The primary efficacy measure for study periods 2 and 3 was the rate of conversion to psychosis. “Psychosis” was defined as psychotic disorders in the DSM-IV schizophrenia spectrum and was identified by using the Presence of Psychosis Scale (3) , which we developed because of the lack of DSM-IV-defined criteria for psychosis onset.

The secondary efficacy measures assessed changes in prodromal symptoms, schizophrenia symptoms, and patients’ functioning and included the Scale of Prodromal Symptoms (10 , 13) , Positive and Negative Syndrome Scale (PANSS) (14) , Clinical Global Impression (CGI) severity of illness scale ( 15 , pp. 218–222), Montgomery-Åsberg Depression Rating Scale (MADRS) (16) , Young Mania Rating Scale (17) , and Global Assessment of Functioning Scale (GAF) (18) . The Scale of Prodromal Symptoms, developed in 1997 by the senior author and colleagues, includes 19 items that assess positive symptoms, negative symptoms, disorganization symptoms, and general symptoms. All of the items are rated from 0 to 6: 0=not present, 3=moderate, 5=severe but not psychotic, 6=severe and psychotic. The Scale of Prodromal Symptoms is embedded within the Structured Interview for Prodromal Syndromes, which was designed to diagnose prodromal syndromes according to the criteria mentioned earlier (3 , 8 , 13) and to rate the severity of prodromal symptoms.

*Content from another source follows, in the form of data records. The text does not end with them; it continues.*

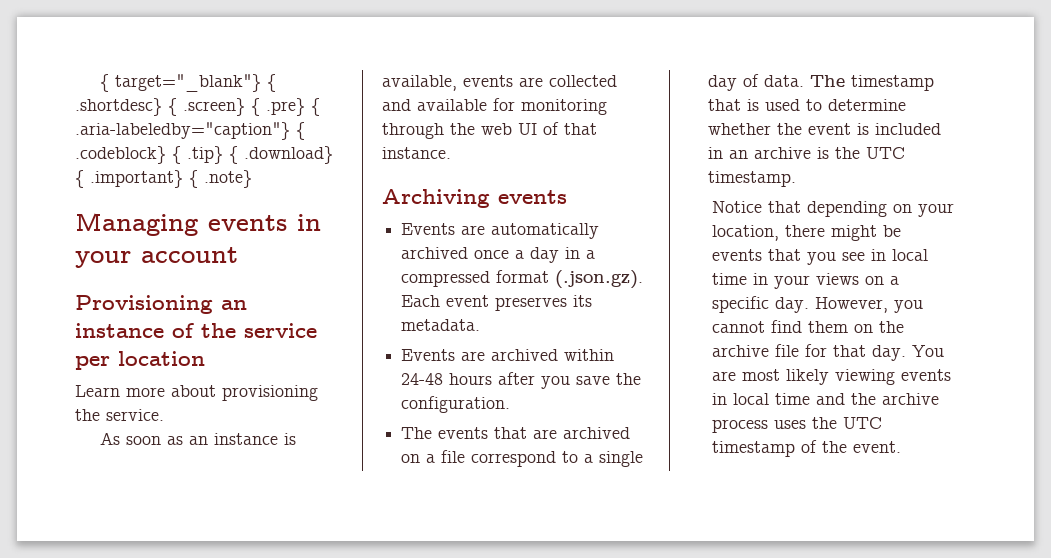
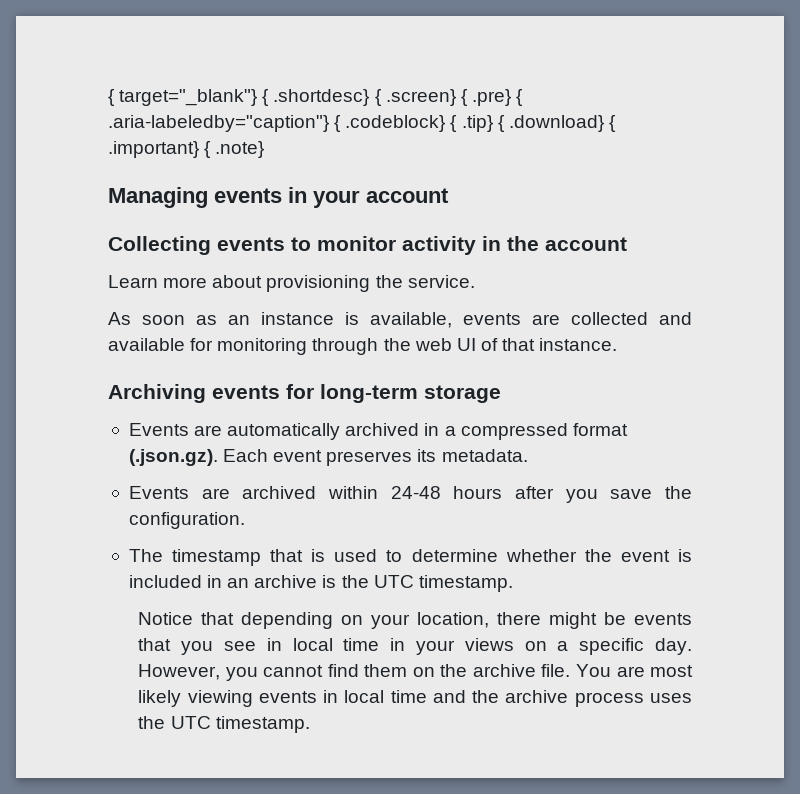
[75,295,247,314] [75,323,317,338] [75,351,205,370] Provisioning an instance of the service per location -> [108,236,627,255] Collecting events to monitor activity in the account
(567, 197) none -> [286,384,501,403] for long-term storage
[474,247,560,263] once a day -> (420, 429) none
[438,427,631,439] [401,450,644,467] [708,74,846,91] events that are archived on a file correspond to a single day of data. The -> (163, 555) none
[774,344,906,361] file for that day. -> [541,664,571,677] file.
[711,440,901,457] timestamp of the event. -> [215,716,310,733] timestamp.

Vital sign measurements, laboratory tests, and electrocardiograms were performed during both study periods. Extrapyramidal symptoms and abnormal involuntary movements were assessed during study period 2 by using the Simpson-Angus Rating Scale (19) , Abnormal Involuntary Movement Scale (15 , pp. 534–537), and Barnes Rating Scale for Drug-Induced Akathisia (20) . Premorbid functioning was measured with the Cannon-Spoor Premorbid Adjustment Scale (21) , and family history of mental illness was assessed with the Modified Family History Research Diagnostic Criteria (22) . Finally, each patient was thoroughly interviewed at the initial evaluation to determine the presence of current or past axis I and axis II disorders.

Statistical Analyses

All analyses were done on an intent-to-treat basis. All cited p values were two-sided with a significance level of 0.05. The planned primary analysis was to use the Fisher exact test to assess treatment differences in the conversion-to-psychosis rates during study periods 2 and 3 among those who completed the study or converted to psychosis. For the analyses in this report, the denominators for the conversion rates during study periods 2 and 3 are the total numbers of patients who entered these study periods. In retrospect, the Fisher exact test was not equipped to handle the varying durations of study participation that resulted from a high dropout rate and the variable timing of conversion to psychosis. A post hoc analysis of the Cox proportional hazards model of the data on time to onset of psychosis is included in this report to supplement the results from the primary analysis because this survival analysis was deemed more capable of handling right-censored observations, of accounting for the timing of the events, and of evaluating the primary efficacy measure. This Cox proportional hazards model included treatment and baseline scores for positive symptoms on the Scale of Prodromal Symptoms as the terms in the model. The score for prodromal positive symptoms was included in the model because positive symptoms as measured by the Scale of Prodromal Symptoms were used to define psychosis and conversion to psychosis.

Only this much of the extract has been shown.